Le prêtre rusé croyait blesser Sylvestre par cette allusion à la défaite et la mort de Sviatoslav pendant l’invasion de l’empire grec, allusion qui, faite devant de tels auditeurs, coûterait probablement la vie au moine. Mais celui-ci n’était pas à surprendre si aisément.

— « Quelques-unes de nos guerres ont été injustes », répondit-il. « Comment se pourrait-il que Celui que nous appelons « le Juste et le Saint » les favorisât ? Parfois nous avons combattu parce que nous étions orgueilleux de notre force, et notre Livre Saint dit que « Dieu s’oppose à l’orgueil ». Mais répondez-moi ; la Russie a possédé un roi puissant, sage et brave qui adorait Peroon et lui fit de riches offrandes. Comment mourut-il ? Ce roi alla combattre bien loin et périt avec toute son armée. Si Peroon est vraiment reconnaissant à ses amis et assez puissant pour les protéger, pourquoi ne sauva-t-il pas le Prince Sviatoslav ? »
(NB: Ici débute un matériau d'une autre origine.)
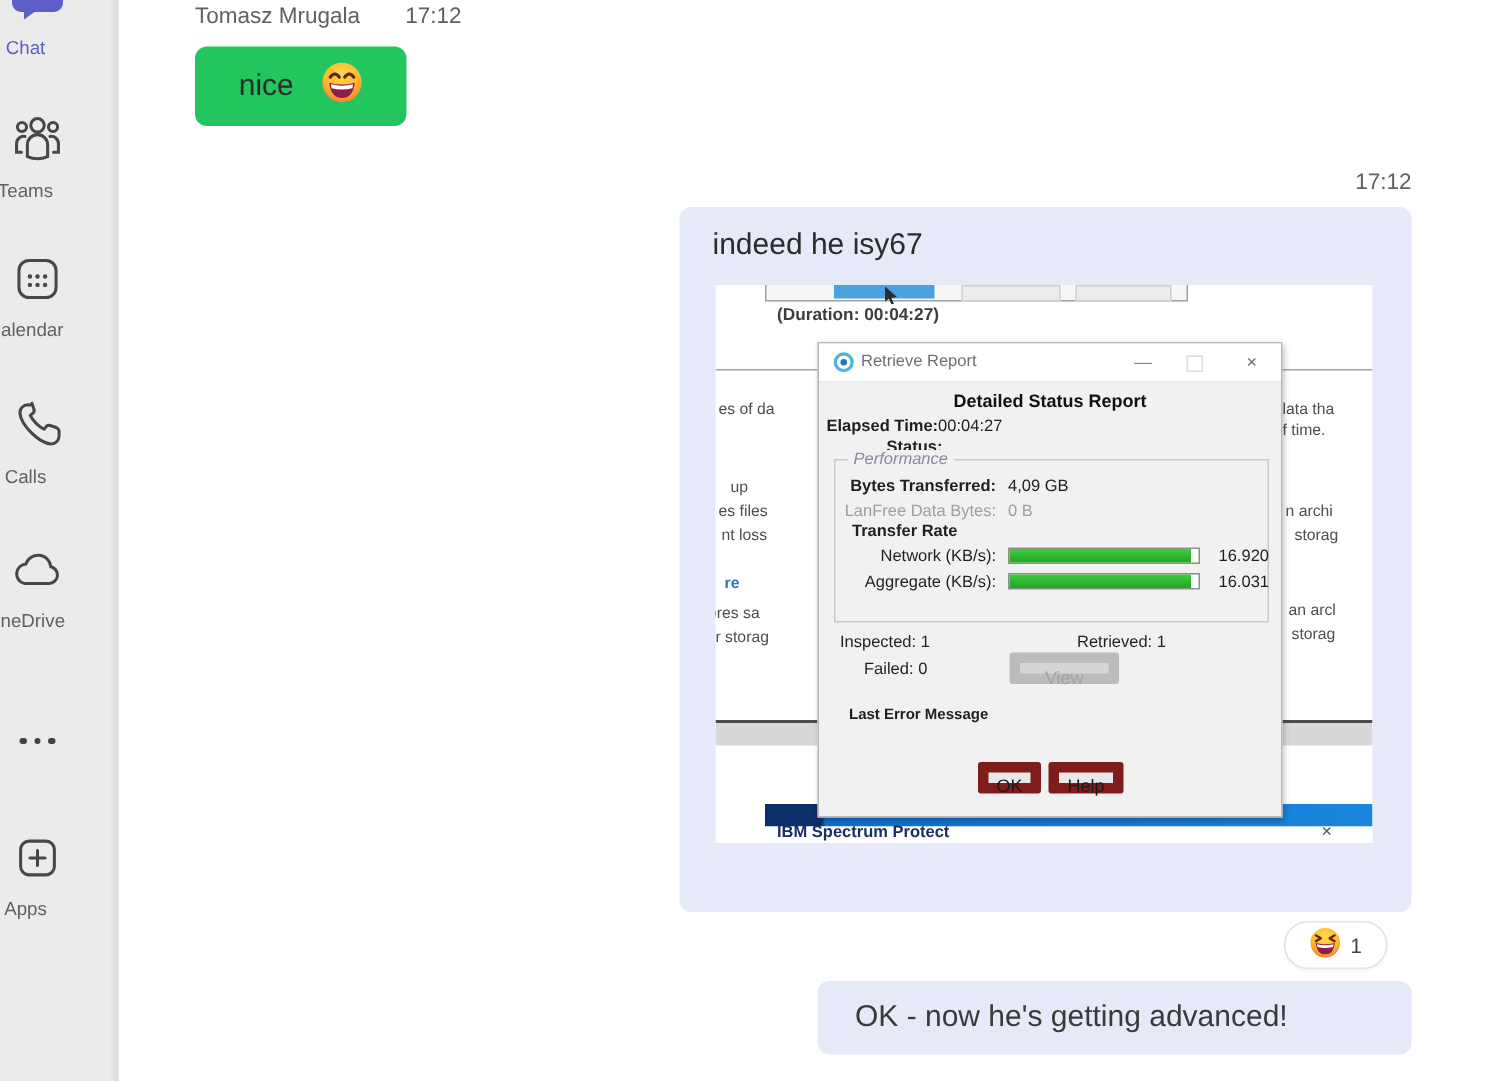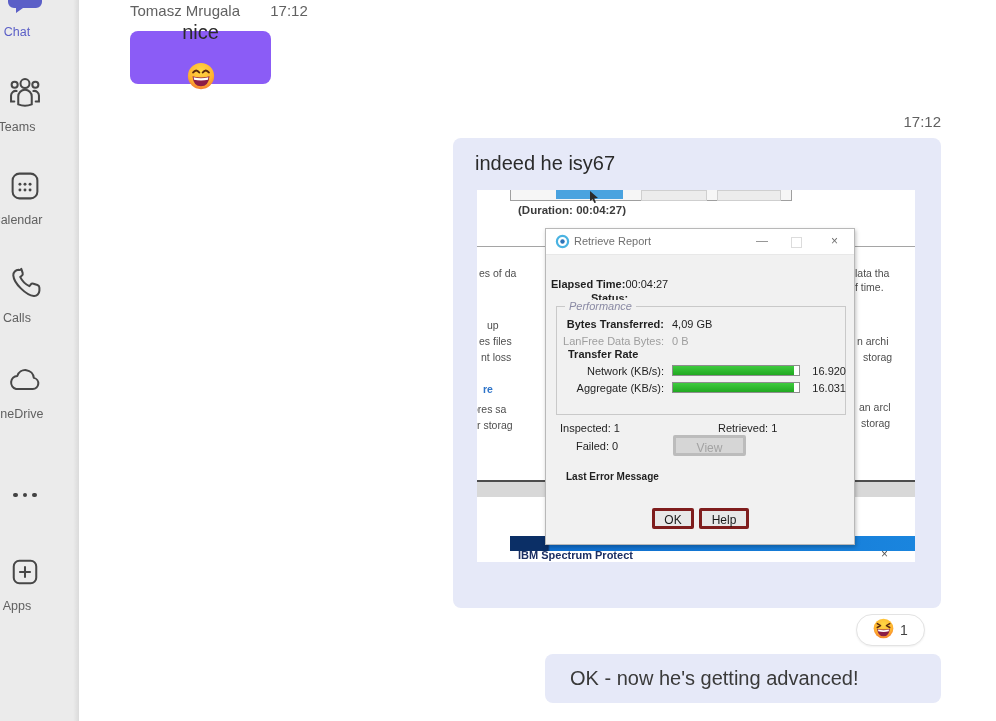--- a/index.html
+++ b/index.html
@@ -15,23 +15,23 @@
   .rail-label{position:absolute;left:-23px;width:80px;text-align:center;
        font-size:12.5px;color:#616161;white-space:nowrap;}
   .rail-label.active{color:#5b5fc7;}
   .dots span{display:inline-block;width:4.5px;height:4.5px;border-radius:50%;
        background:#424242;margin:0 2.5px;}
 
   
   .sender-row{position:absolute;left:130px;top:2px;font-size:15px;color:#616161;}
   .sender-row .name{margin-right:26px;}
   .bubble-in{position:absolute;left:130px;top:31px;height:53px;min-width:141px;
-       background:#8b5cf6;border-radius:8px;display:flex;align-items:center;
+       background:#22c55e;border-radius:8px;display:flex;align-items:center;
        justify-content:center;gap:18px;padding:0 12px;box-sizing:border-box;
-       font-size:20px;color:#2b2b2b;flex-direction:column;}
+       font-size:20px;color:#2b2b2b;}
   .time-out{position:absolute;left:841px;top:113px;width:100px;text-align:right;
        font-size:15px;color:#616161;}
   .bubble-out{position:absolute;background:#e6e9f8;border-radius:8px;}
   .bubble1{left:453px;top:138px;width:488px;height:470px;}
   .bubble1-text{position:absolute;left:22px;top:14px;font-size:20px;color:#2b2b2b;}
   .bubble2{left:545px;top:654px;width:396px;height:49px;font-size:20px;color:#3a3a3a;
        display:flex;align-items:center;padding-left:25px;box-sizing:border-box;}
   .reaction{position:absolute;left:856px;top:614px;width:67px;height:30px;background:#fff;
        border:1px solid #e3e3e3;border-radius:16px;display:flex;align-items:center;
        justify-content:center;gap:6px;font-size:14px;color:#424242;
@@ -73,21 +73,21 @@
   .val{position:absolute;left:126px;white-space:nowrap;}
   .gray{color:#9e9e9e;}
   .fieldset{position:absolute;left:10px;width:288px;border:1px solid #c9c9c9;background:#f1f1f1;font-style:italic;}
   .legend{position:absolute;left:8px;top:-7px;background:#f1f1f1;padding:0 4px;
        color:#8a8aa4;font-size:11px;}
   .pbar{position:absolute;left:126px;width:128px;height:11px;background:#fff;
        border:1px solid #8d8d8d;box-sizing:border-box;}
   .pbar i{display:block;height:100%;width:96%;
        background:linear-gradient(#3ecb3e,#21a821);}
   .pval{position:absolute;left:258px;width:42px;text-align:right;}
-  .btn{position:absolute;background:#e8e8e8;border:3px solid #7f1d1d;border-radius:2px;
+  .btn{position:absolute;background:#e8e8e8;border:7px solid #7f1d1d;border-radius:2px;
        font-size:12px;color:#1a1a1a;text-align:center;line-height:19px;height:21px;
        box-sizing:border-box;}
   .btn.disabled{background:#d6d6d6;border-color:#bcbcbc;color:#a3a3a3;line-height:20px;}
 
   .emoji{display:inline-block;vertical-align:middle;}
 </style>
 </head>
 <body>
 
 <div id="app">
@@ -242,20 +242,21 @@
           <svg class="dlg-ico" width="15" height="15" viewBox="0 0 15 15">
             <circle cx="7.5" cy="7.5" r="5.6" fill="none" stroke="#4ab3e2" stroke-width="2.2"></circle>
             <circle cx="7.5" cy="7.5" r="2.2" fill="#2e73b8"></circle>
           </svg>
           <span class="dlg-title">Retrieve Report</span>
           <span class="wbtn min">—</span>
           <span class="wbtn max"></span>
           <span class="wbtn close">×</span>
         </div>
 
+        <div class="dlg-heading">Detailed Status Report</div>
 
         <div class="drow" style="left:5px;top:49px">
           <span class="b">Elapsed Time:</span><span>00:04:27</span>
         </div>
         <div class="drow b" style="left:45px;top:63px">Status:</div>
 
         <div class="fieldset" style="top:77px;height:107px">
           <span class="legend">Performance</span>
         </div>
         <div class="lbl b" style="top:89px">Bytes Transferred:</div>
Yarko, pris dans son propre piège, resta hébété, ce pendant qu’un cri d’approbation monta de la foule, faisant voir que les paroles de Sylvestre avaient produit de l’effet.

Le hardi moine ne leur donna pas le temps de se calmer. Vite, il saisit une hache, courut à travers les rangs des Tartares captifs, et d’un coup, ouvrit la poitrine de la hideuse idole. Alors, au lieu de la foudre vengeresse que les spectateurs terrifiés s’attendaient à voir, de l’intérieur de Peroon des cris aigus se firent entendre. Et, soudain, une demi-douzaine de gros rats gris s’échappèrent en toute hâte.

— « Voyez ! » cria Sylvestre de son immense voix, « la puissance de Peroon. Ayez peur, guerriers russes, d’un Dieu qui ne peut défendre les rats de le ronger. »

Un rire fou, formidable secoua la terre, et le peuple, mené par Vladimir lui-même, arracha l’idole de son piédestal, la frappa de coups de bâton et de hache et la traîna au bas de la colline où elle fut jetée dans le Dniéper. Les prêtres payens s’esquivèrent comme des chiens battus ; les prisonniers furent délivrés et avant le coucher du soleil, l’idolâtrie sauvage n’existait plus en Russie.